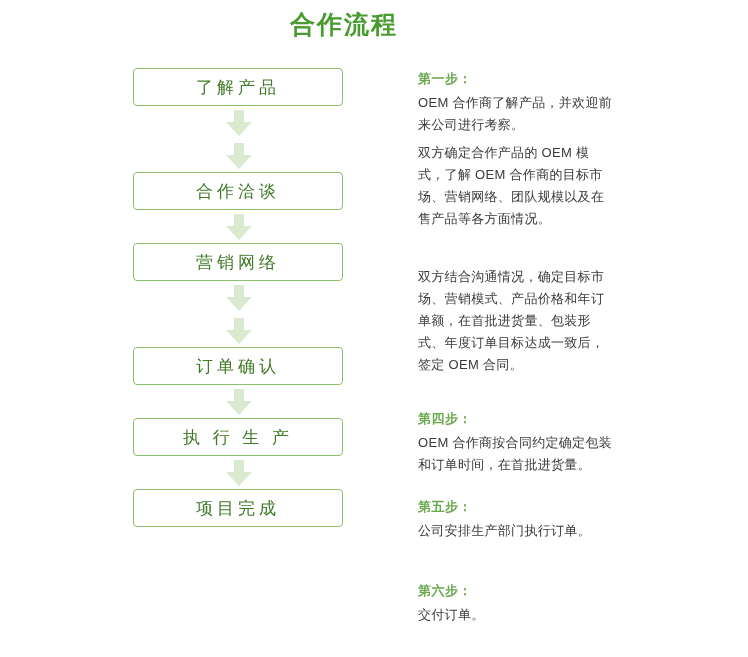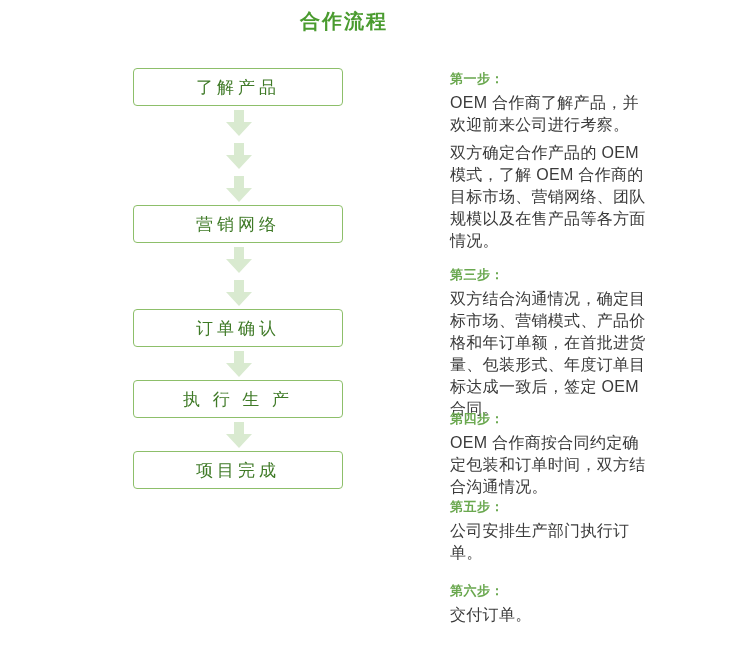"合作流程" .page-title { font-size: 20px -> 25px }
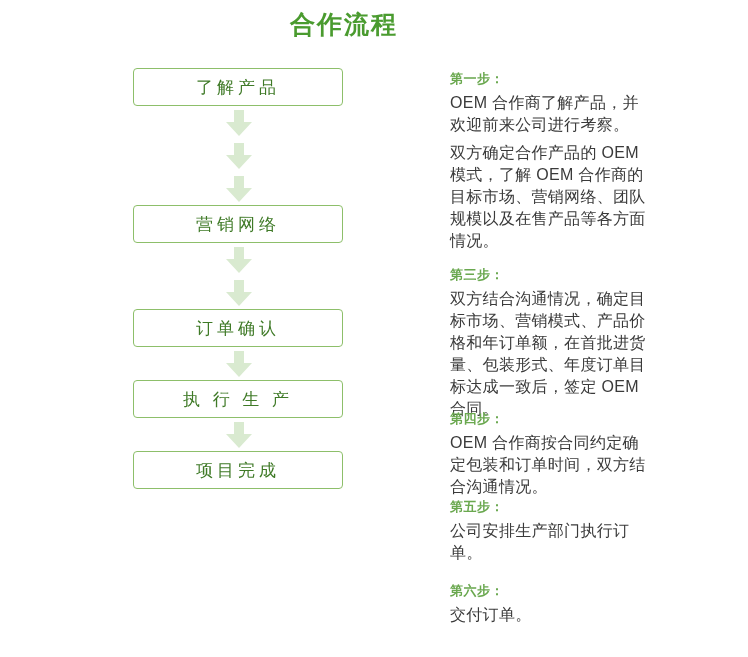"第一步：" .step-block { margin-left: 32px -> none }
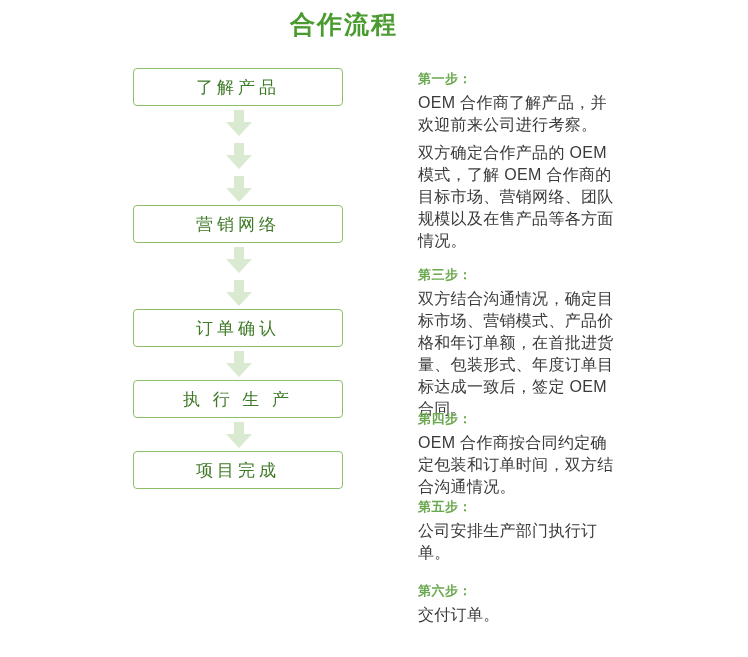"OEM 合作商了解产品，并欢迎前来公司进行考察。" .step-text { font-size: 16px -> 13px }
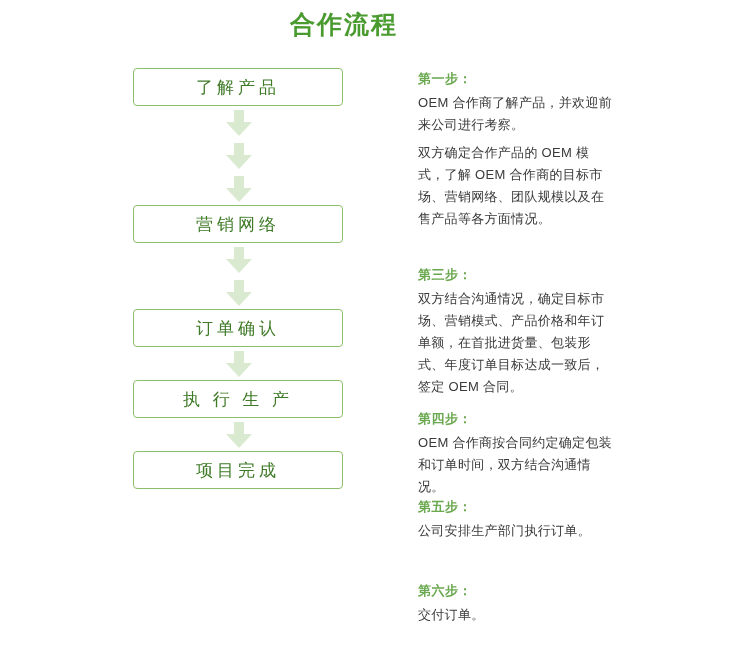"合作洽谈" div.flow-box { html: none -> <div> <span>合作洽谈</span> </div> }
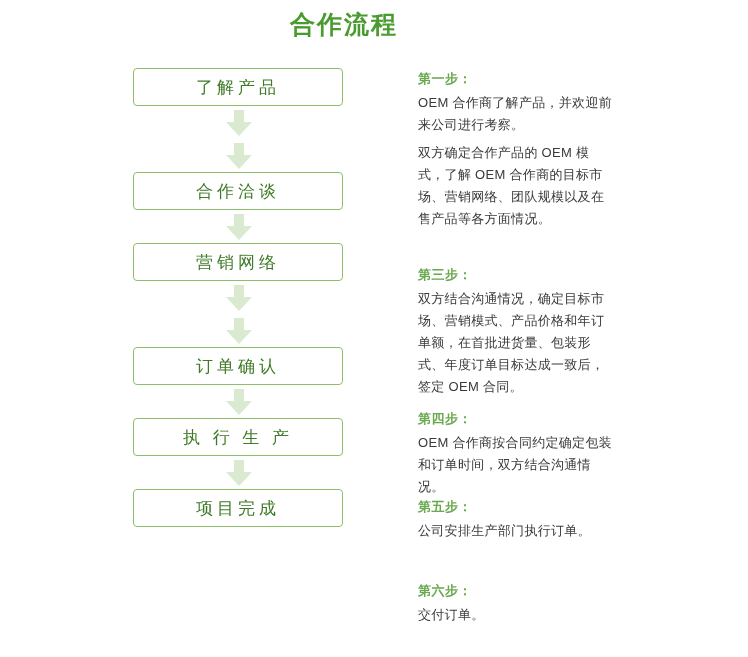"第三步：" div.step-title { html: <div>第三步：</div> -> none }
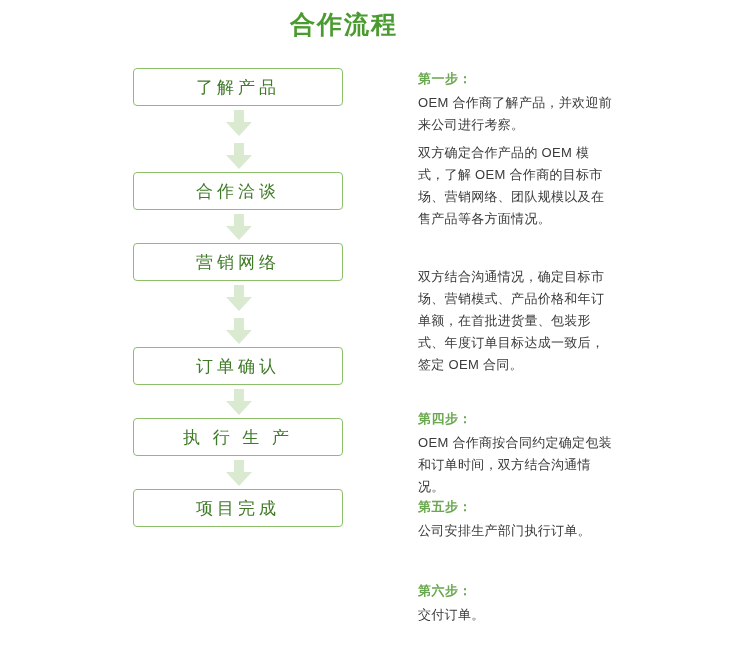"OEM 合作商按合同约定确定包装和订单时间，双方结合沟通情况。" div.step-text { text: 双方结合沟通情况 -> 在首批进货量 }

:::::

■ YOUR ASSIGNMENT:
Reproduce exactly the lines from the one containing "html: none ->" through the last line of the records, both included, leaving out every picture.

■ TASK RESULT:
"合作洽谈" div.flow-box { html: none -> <div> <span>合作洽谈</span> </div> }
"第三步：" div.step-title { html: <div>第三步：</div> -> none }
"OEM 合作商按合同约定确定包装和订单时间，双方结合沟通情况。" div.step-text { text: 双方结合沟通情况 -> 在首批进货量 }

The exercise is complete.